Côte atlantique : La pollution aux billes plastiques pourrait avoir une origine commune

Elles déferlent sur les plages de la côte atlantique depuis fin novembre. Et de manière plus intensive depuis quinze jours entre la Vendée et le Finistère. Les microbilles de plastique recueillies pour analyse ont une composition et des caractéristiques similaires, laissant envisager une origine commune, selon un rapport d’expertise.

« Les analyses ne permettent pas d’exclure une origine commune des GPI [granulés plastiques industriels] pour les GPI blancs et translucides majoritaires dans les échantillons prélevés », a indiqué Nicolas Tamic, adjoint du directeur du Centre de documentation, de recherche et d’expérimentations sur les pollutions accidentelles des eaux (Cedre), basé à Brest.

Elles sont restées peu de temps en mer

Le Cedre a analysé ces microbilles, aussi surnommées « larmes de sirène », à la demande de la direction départementale des territoires et de la mer (DDTM) de Loire-Altantique. Selon son rapport finalisé mardi soir, les analyses indiquent une présence très majoritaire de polyéthylène dans les granulés, à hauteur de 90 %, et ne montrent pas « de différence majeure dans les caractéristiques des GPI prélevés sur les sites visités ». Ces granulés plastiques de moins de 5 mm sont en outre restés peu de temps dans l’environnement marin, selon la même source.

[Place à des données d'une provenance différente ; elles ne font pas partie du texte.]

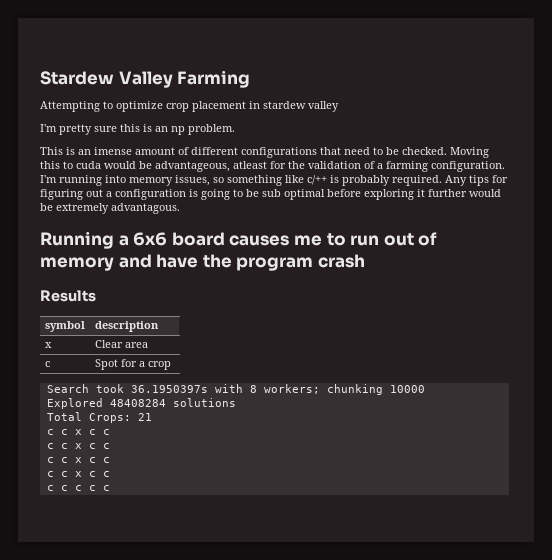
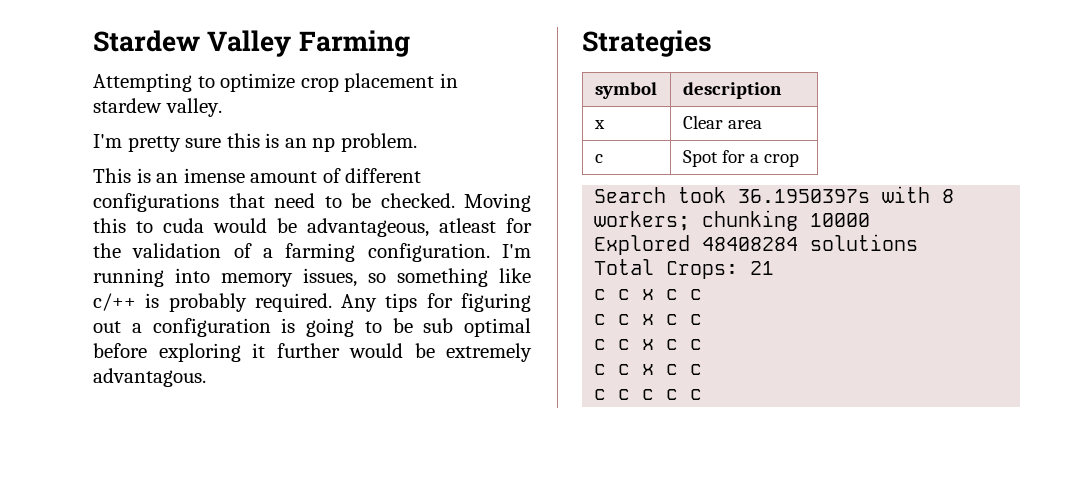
[308,101,339,112] valley -> [165,98,222,117] valley.
[40,231,438,249] [40,254,365,271] [40,290,96,302] Running a 6x6 board causes me to run out of memory and have the program crash // Results -> [582,30,712,57] Strategies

Le Cedre précise cependant qu’il est « impossible de déterminer l’origine des arrivages », compte tenu des « modélisations des dérives à rebours ». « C’est le même type de polluant mais il peut y avoir plusieurs sources. On ne peut pas dire : ça vient du même sac », a décrypté Nicolas Tamic.

Un million de billes par sac

Utilisés comme matière première par l’industrie du plastique, ces pellets en plastique sont généralement conditionnés en sac de 25 kg (contenant un million de billes chacun) et entrent dans la fabrication de la plupart des objets en plastique, du pare-chocs de voiture au saladier. Une fois dispersés dans l’eau, les granulés sont souvent ingérés par les animaux marins et peuvent ensuite finir dans l’alimentation humaine.

L’État a déposé mardi une plainte contre X à la suite de cette pollution, auprès du procureur de la République de Brest, a indiqué le secrétaire d’État à la Mer Hervé Berville, qui a aussi annoncé « avoir lancé au nom de la France une demande de faire des pertes de conteneurs par les navires un axe de travail prioritaire de l’Organisation maritime internationale ».